Tientallen en tientallen jaren lang komt de dobber zo ongeveer eenmaal per kalenderjaar langs aan het Binnenhof, meestal in relatie met een aankondiging of voorspelling van iets en dus vaak in de toekomstige tijd. Een zeer zware dobber is in 1922 de enige variatie op de gewoonte om deze simpeltjes zwaar of hard te noemen. Verdwenen uit het taalgebruik is dan wat tot rond 1900 heel gangbaar was, het werkwoord dobberen dat de fluctuerende onzekerheid van bijvoorbeeld de maatschappij of de beurs weergeeft.
In 1949 is er eenmaal sprake van een heel zware dobber, in 1965 volstaat de uitdrukking “ergens een dobber aan hebben” zónder nadere toevoeging. Opvallend, want dobber kán eigenlijk niet zonder bijvoeglijke bepaling en dat is toch bijzonder. Het is de uitzondering die het signaal lijkt te vormen voor de komst van de zeer harde (1969) en de zeer zware (1971), ja de harde en zware dobber (in 1973). Maar de taal in het Parlement mag langzamerhand een neiging tot grotere luidheid vertonen, de dobber blijft relatief voorzichtig gekoppeld aan bijzonder hard (1980), bijzonder zwaar (1988), buitengewoon hard (1993) naast het vertrouwde patroon van niet nader bepaald hard of zwaar.
Dan komen we in een periode van zekere dobber-versterking maar het blijft binnen de perken van het betamelijke en dat is geen wonder bij zo’n hobbywoord als dobber toch is: een flinke dobber duikt op in 1996 en Arie Slob (CU) spreekt in 2005 van “een extra zware dobber”. Het lijkt een privilege van fractievoorzitters die het in deze jaren over zeer zware, heel zware, zeer harde of zwaardere dobbers hebben (Van Middelkoop, Rosenmöller, Rouvoet, Pechtold). Minister Cramer (Milieu) spreekt in 2009 van een reuze dobber: Schoon en Zuinig met onze planeet omgaan? “De vraag is hoe wij dit zodanig kunnen doen dat wij het bij een brede groep in de samenleving geaccepteerd krijgen. Dat zal nog een reuze dobber worden.” Na 2000 bestaat de enige nieuwe onderstreping nog in de toevoeging stevige of het gebruik van het meervoudige dobbers.

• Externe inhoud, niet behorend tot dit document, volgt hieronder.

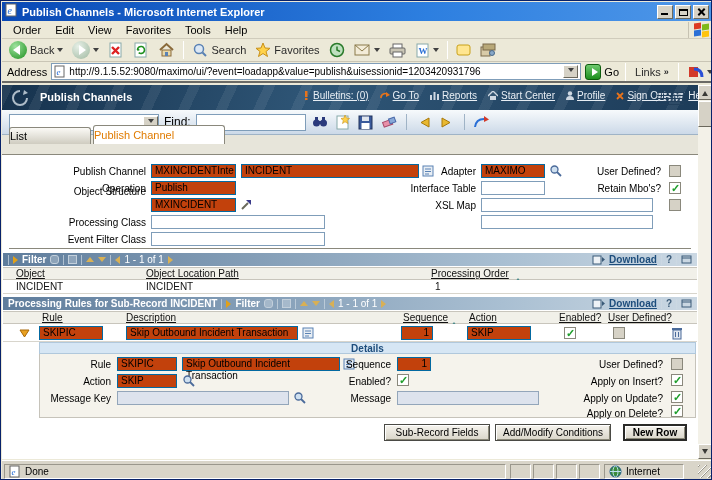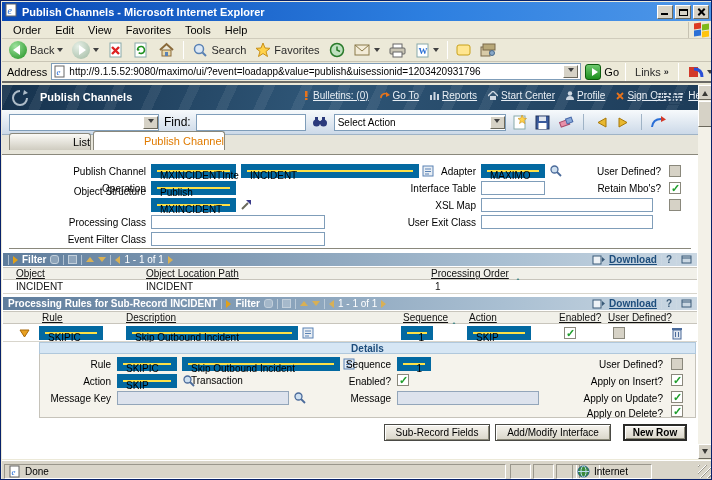--- a/index.html
+++ b/index.html
@@ -347,12 +347,6 @@
           <rect x="10" y="1" width="3" height="4" fill="#2b3a7c"></rect>
         </svg>
     </span>
-    <span class="combo" style="width:172px">
-      <span>Select Action</span>
-      <span class="combo-arrow">
-          <span class="ddn" style="margin:0"></span>
-        </span>
-    </span>
     <span class="qicon">
       <svg width="16" height="16">
           <rect x="2" y="2" width="11" height="13" fill="#fff" stroke="#8aa"></rect>

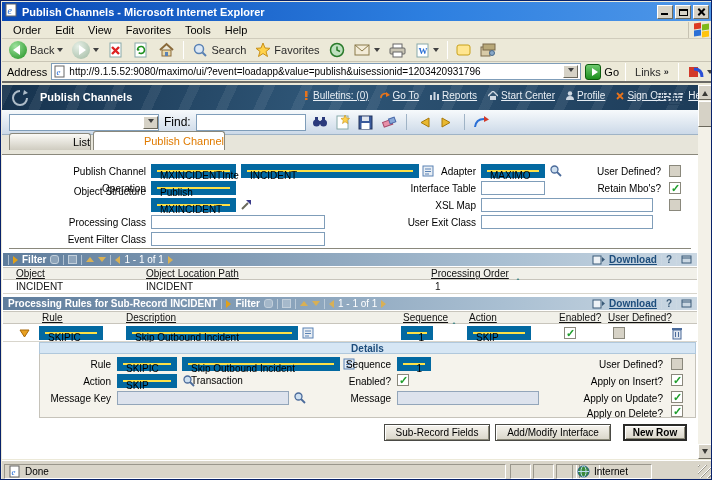--- a/index.html
+++ b/index.html
@@ -53,7 +53,7 @@
   .qicon{width:18px;height:18px;display:flex;align-items:center;justify-content:center}
   
   .tabrow{left:1px;top:134px;width:696px;height:20px;background:#e7e5da;border-bottom:1px solid #8a887c}
-  .tab{position:absolute;bottom:4px;height:17px;border:1px solid #8a887c;border-bottom:none;border-radius:3px 3px 0 0;font-size:11px;text-align:right;line-height:16px}
+  .tab{position:absolute;bottom:10px;height:17px;border:1px solid #8a887c;border-bottom:none;border-radius:3px 3px 0 0;font-size:11px;text-align:left;line-height:16px}
   .tab.inactive{left:7px;width:82px;background:linear-gradient(#fbfaf6,#cfccc0);color:#000}
   .tab.active{left:91px;width:132px;height:19px;background:#fff;color:#e07b00;line-height:19px}
   .page{left:1px;top:154px;width:696px;height:304px;background:#fff}

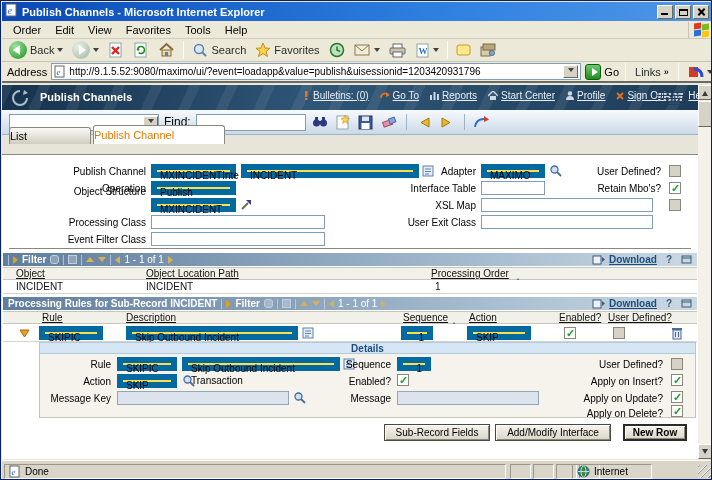--- a/index.html
+++ b/index.html
@@ -60,7 +60,7 @@
   
   .lbl{position:absolute;font-size:10px;line-height:13px;text-align:right;color:#000}
   .fld{position:absolute;height:14px;font-size:10px;line-height:12px;padding:0 3px}
-  .ro{background:#fde047;border:6px solid #0369a1}
+  .ro{background:#c2410c;border:1px solid #0369a1}
   .ed{background:#fff;border:1px solid #7f9db9}
   .ed2{background:#dde3ed;border:1px solid #93a6ba}
   .cb{position:absolute;width:12px;height:12px;border:1px solid #8a887c}

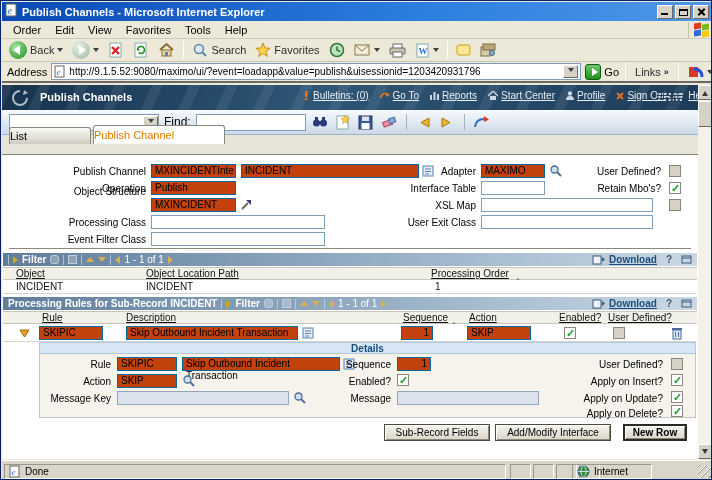--- a/index.html
+++ b/index.html
@@ -430,7 +430,6 @@
 
   <span class="lbl" style="left:5px;top:215px;width:140px">Processing Class</span>
   <span class="fld ed" style="left:150px;top:214px;width:174px"></span>
-  <span class="lbl" style="left:360px;top:215px;width:115px">User Exit Class</span>
   <span class="fld ed" style="left:480px;top:214px;width:172px"></span>
 
   <span class="lbl" style="left:5px;top:232px;width:140px">Event Filter Class</span>

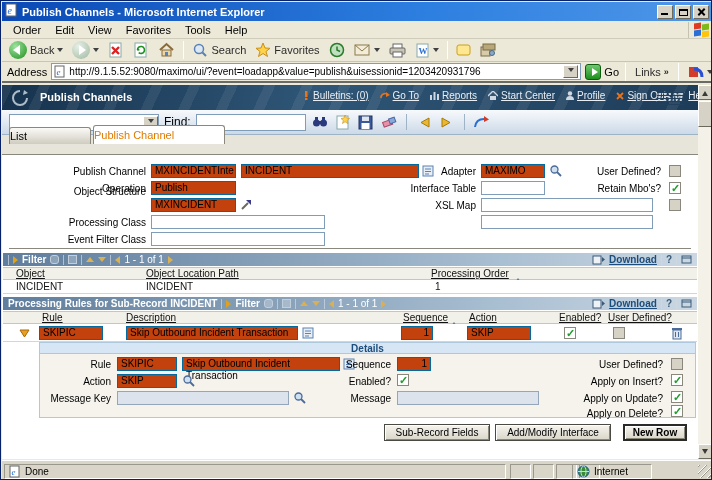--- a/index.html
+++ b/index.html
@@ -584,7 +584,7 @@
   <span class="cb white checked" style="left:670px;top:404px"></span>
 
   <span class="btn" style="left:383px;top:423px;width:106px">Sub-Record Fields</span>
-  <span class="btn" style="left:494px;top:423px;width:116px">Add/Modify Interface</span>
+  <span class="btn" style="left:494px;top:423px;width:116px">Add/Modify Conditions</span>
   <span class="btn default" style="left:622px;top:423px;width:64px">New Row</span>
 
   <div class="abs sbtrack">

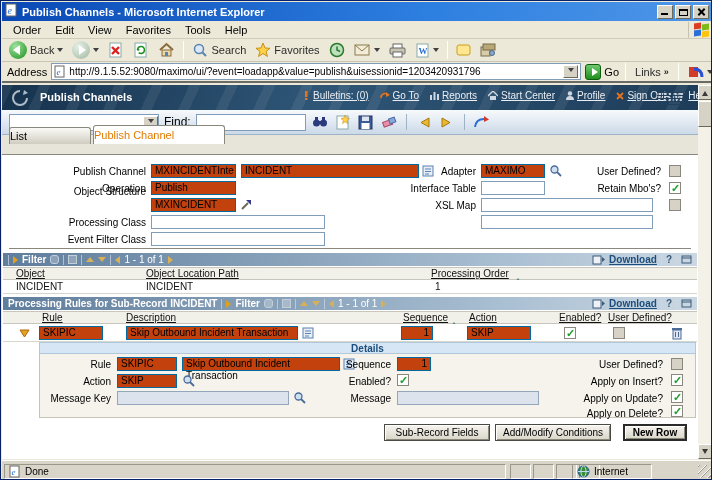--- a/index.html
+++ b/index.html
@@ -609,7 +609,7 @@
     <span class="pane" style="left:531px;width:21px"></span>
     <span class="pane" style="left:554px;width:21px"></span>
     <span class="pane" style="left:577px;width:21px"></span>
-    <span class="pane" style="left:570px;width:80px">
+    <span class="pane" style="left:602px;width:80px">
       <svg width="13" height="13">
           <circle cx="6.5" cy="6.5" r="5.5" fill="#3a8a3a" stroke="#1a5a8a"></circle>
           <ellipse cx="6.5" cy="6.5" rx="2.5" ry="5.5" fill="none" stroke="#bde"></ellipse>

Minister Ard van der Steur is wat kort in het ambt geweest, misschien had hij voor dobber-vernieuwing kunnen zorgen. Hij zei namelijk op 7 april 2016 naar aanleiding van de aanslagen in Brussel dat er “nog wel een paar dobbers te kraken” vielen in de internationale samenwerking en uitwisseling van gegevens. Eerder legde hij zichzelf onder de loep, nu leken noten de dobbers bij hem te verdringen.
In een eeuw tijd heeft zich weinig ontwikkeling voorgedaan in talig opzicht, de objecten zélf zijn heel wat kleuriger geworden.
Terug naar het begin van dit stukje en Van Dale. De liberaal Jan Meesters gaf op 8.12.1897 in zijn bijdrage aan het debat informatie die begrijpelijker maakt waarom dobbel en dobber met elkaar in aanvaring gekomen kunnen zijn, niet alleen door de grote verwantschap van de klanken l en r: “In de tweede plaats zoude ik meenen dat het overweging verdient om de dobbel geheel te verbieden. Dat is een werktuig, een snoer met haken, waarbij wordt gevischt met kleine vischjes.” Deze dobbel staat niet in Van Dale.